Constitutional Microsatellite Instability, Genotype, and Phenotype Correlations in Constitutional Mismatch Repair Deficiency.

Document type:
Article; Journal Article; Research Support, Non-U.S. Gov't
Author(s):
Gallon, Richard; Phelps, Rachel; Hayes, Christine; Brugieres, Laurence; Guerrini-Rousseau, Léa; Colas, Chrystelle; Muleris, Martine; Ryan, Neil A J; Evans, D Gareth; Grice, Hannah; Jessop, Emily; Kunzemann-Martinez, Annabel; Marshall, Lilla; Schamschula, Esther; Oberhuber, Klaus; Azizi, Amedeo A; Baris Feldman, Hagit; Beilken, Andreas; Brauer, Nina; Brozou, Triantafyllia; Dahan, Karin; Demirsoy, Ugur; Florkin, Benoît; Foulkes, William; Januszkiewicz-Lewandowska, Danuta; Jones, Kristi J; Kratz, C...     »
Abstract:
BACKGROUND & AIMS: Constitutional mismatch repair deficiency (CMMRD) is a rare recessive childhood cancer predisposition syndrome caused by germline mismatch repair variants. Constitutional microsatellite instability (cMSI) is a CMMRD diagnostic hallmark and may associate with cancer risk. We quantified cMSI in a large CMMRD patient cohort to explore genotype-phenotype correlations using novel MSI markers selected for instability in blood. METHODS: Three CMMRD, 1 Lynch syndrome, and 2 control blood samples were genome sequenced to >120× depth. A pilot cohort of 8 CMMRD and 38 control blood samples and a blinded cohort of 56 CMMRD, 8 suspected CMMRD, 40 Lynch syndrome, and 43 control blood samples were amplicon sequenced to 5000× depth. Sample cMSI score was calculated using a published method comparing microsatellite reference allele frequencies with 80 controls. RESULTS: Thirty-two mononucleotide repeats were selected from blood genome and pilot amplicon sequencing data. cMSI scoring using these MSI markers achieved 100% sensitivity (95% CI, 93.6%-100.0%) and specificity (95% CI 97.9%-100.0%), was reproducible, and was superior to an established tumor MSI marker panel. Lower cMSI scores were found in patients with CMMRD with MSH6 deficiency and patients with at least 1 mismatch repair missense variant, and patients with biallelic truncating/copy number variants had higher scores. cMSI score did not correlate with age at first tumor. CONCLUSIONS: We present an inexpensive and scalable cMSI assay that enhances CMMRD detection relative to existing methods. cMSI score is associated with mismatch repair genotype but not phenotype, suggesting it is not a useful predictor of cancer risk.

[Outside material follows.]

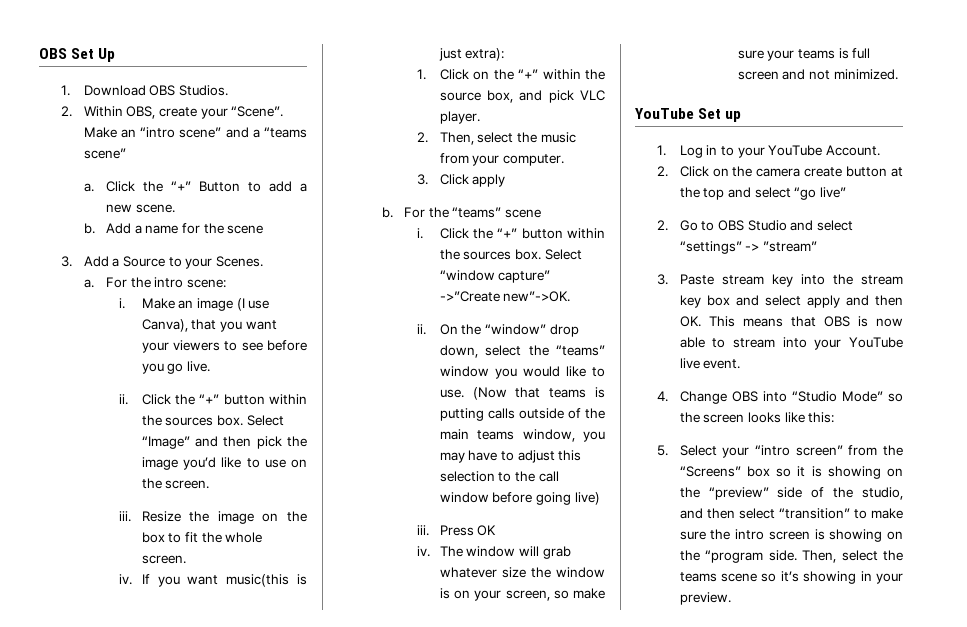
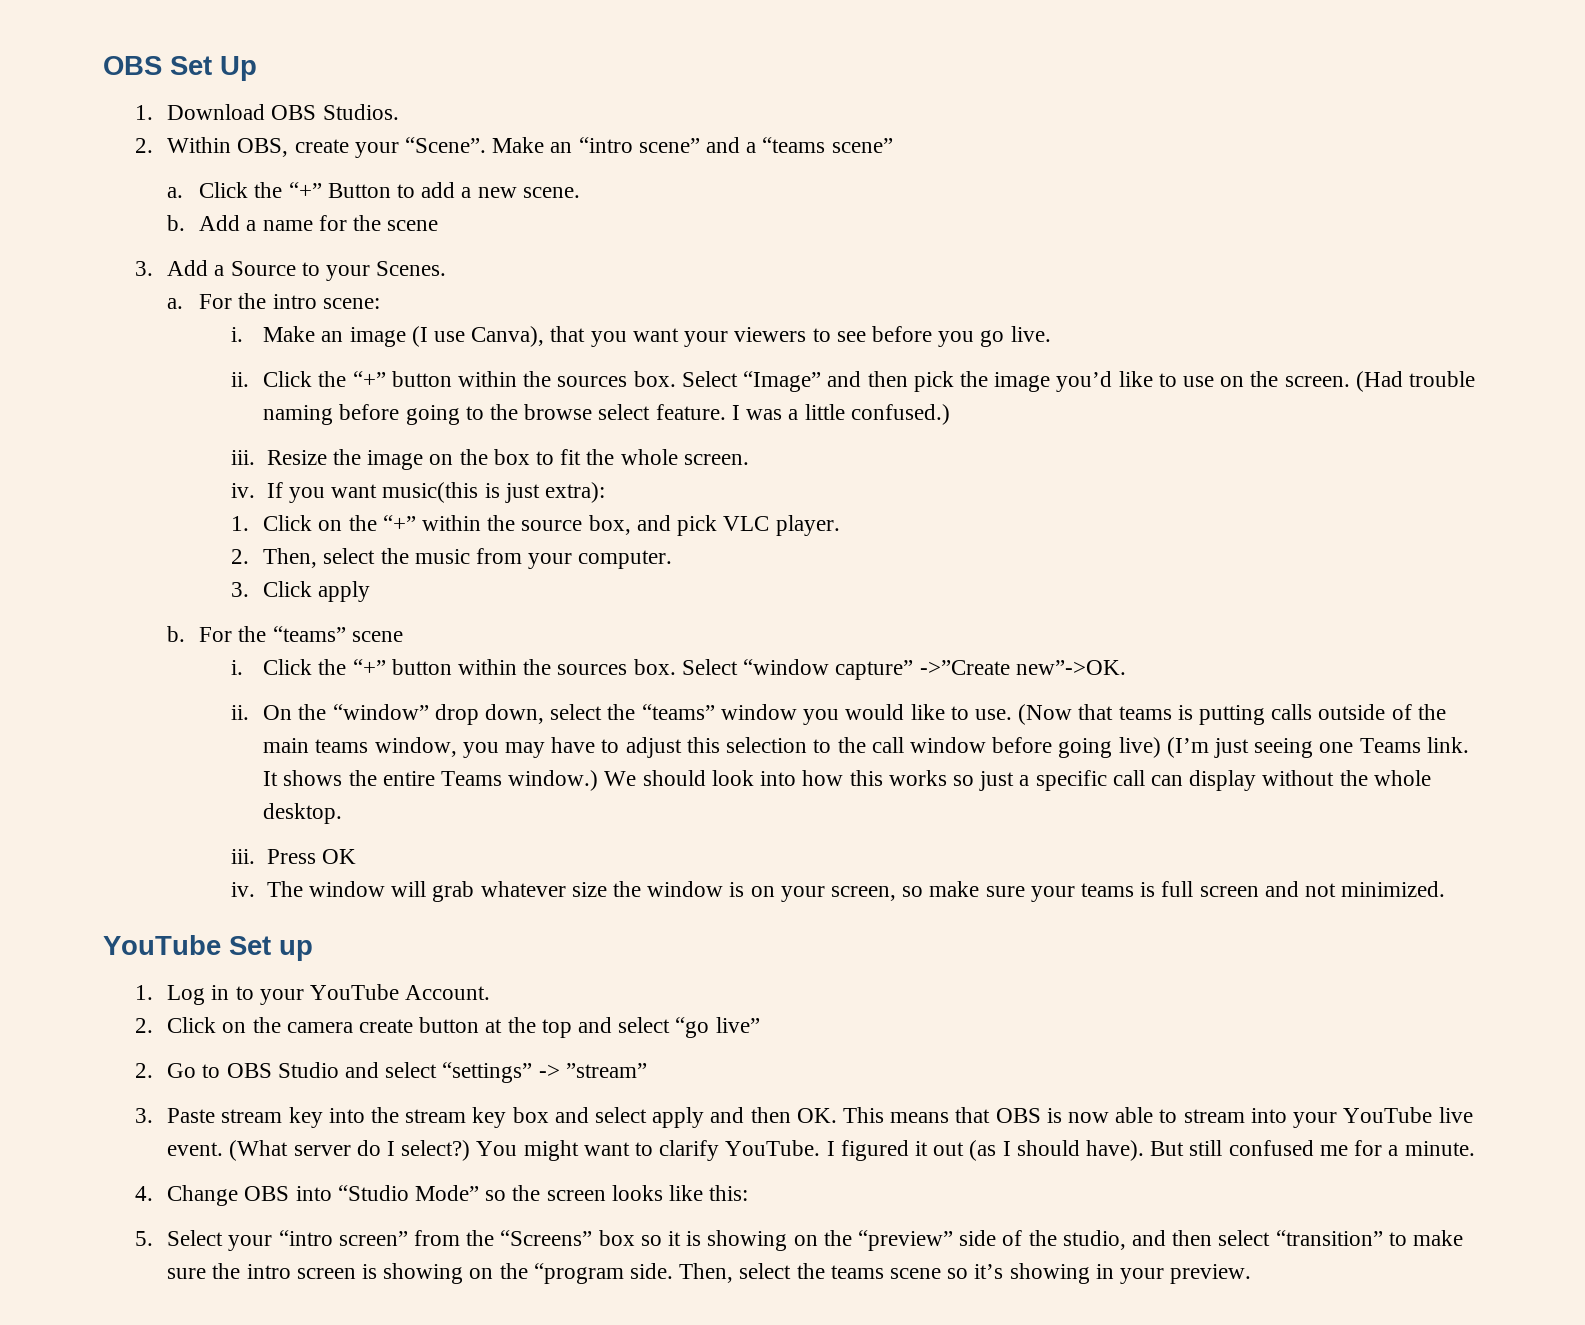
+ (Had trouble naming before going to the browse select feature. I was a little confused.)
- (Now that teams is putting calls outside of the main teams window, you may have to adjust this selection to the call window before going live)
+ (Now that teams is putting calls outside of the main teams window, you may have to adjust this selection to the call window before going live) (I’m just seeing one Teams link. It shows the entire Teams window.) We should look into how this works so just a specific call can display without the whole desktop.
+ (What server do I select?) You might want to clarify YouTube. I figured it out (as I should have). But still confused me for a minute.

Journal title abbreviation:
Gastroenterology
Year:
2023
Journal volume:
164
Journal issue:
4
Pages contribution:
579-592.e8
Fulltext / DOI:
doi:10.1053/j.gastro.2022.12.017
Pubmed ID:
http://view.ncbi.nlm.nih.gov/pubmed/36586540
Print-ISSN:
0016-5085
TUM Institution:
1310; Klinik und Poliklinik für Kinder- und Jugendmedizin (Prof. Hauer)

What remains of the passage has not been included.